→ TASK DETAILS: Locate and copy each line in the data that contains the word "schedule".

Structured diff data
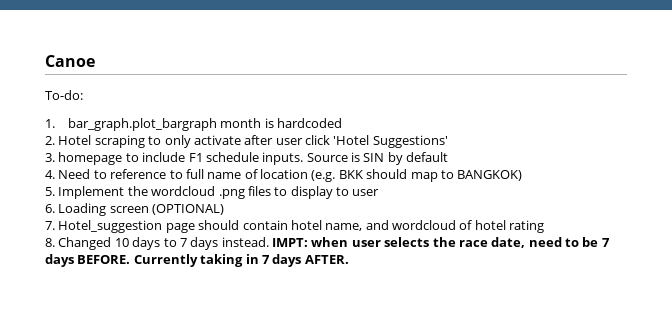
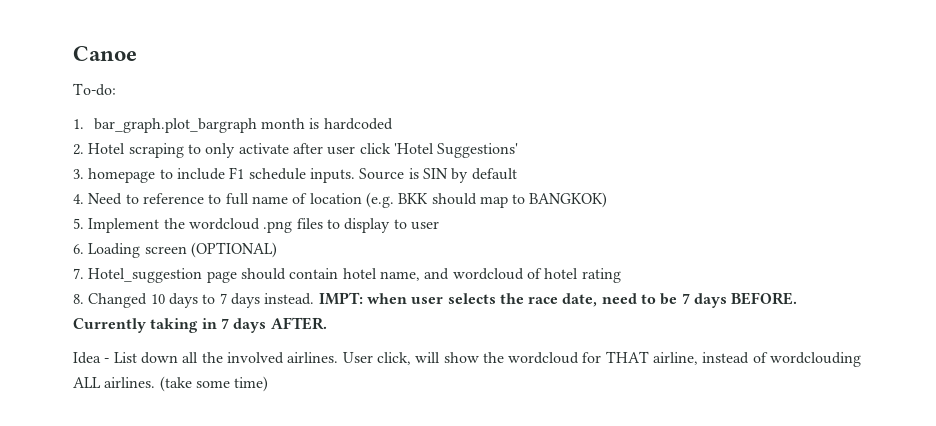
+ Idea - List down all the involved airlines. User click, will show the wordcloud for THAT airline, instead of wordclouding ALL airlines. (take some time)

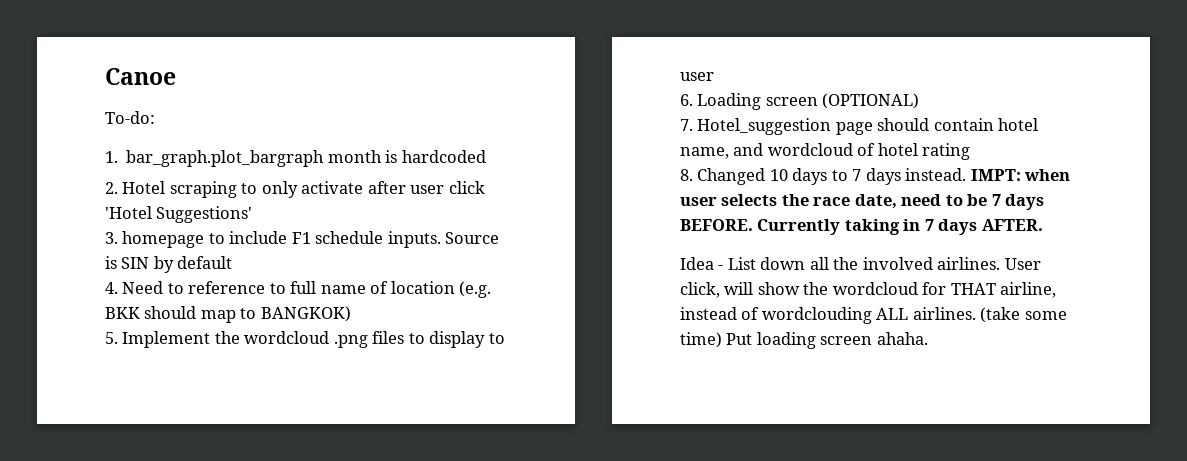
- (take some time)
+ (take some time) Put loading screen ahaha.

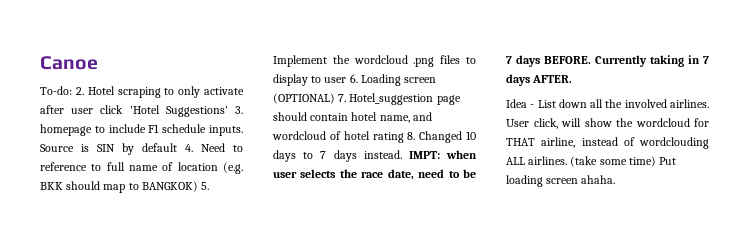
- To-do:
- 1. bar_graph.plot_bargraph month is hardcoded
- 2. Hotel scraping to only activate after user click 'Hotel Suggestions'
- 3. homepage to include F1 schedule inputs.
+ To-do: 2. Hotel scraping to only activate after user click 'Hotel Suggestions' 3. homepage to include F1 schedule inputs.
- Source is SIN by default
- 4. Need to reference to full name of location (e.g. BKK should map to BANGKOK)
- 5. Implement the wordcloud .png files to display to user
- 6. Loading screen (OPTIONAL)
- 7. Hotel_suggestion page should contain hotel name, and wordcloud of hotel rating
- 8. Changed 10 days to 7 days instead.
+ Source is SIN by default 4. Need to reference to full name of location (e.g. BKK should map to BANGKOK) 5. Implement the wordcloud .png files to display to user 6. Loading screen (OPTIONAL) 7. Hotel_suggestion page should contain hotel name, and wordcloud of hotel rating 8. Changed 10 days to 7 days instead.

→ EXERCISE RESPONSE:
- 3. homepage to include F1 schedule inputs.
+ To-do: 2. Hotel scraping to only activate after user click 'Hotel Suggestions' 3. homepage to include F1 schedule inputs.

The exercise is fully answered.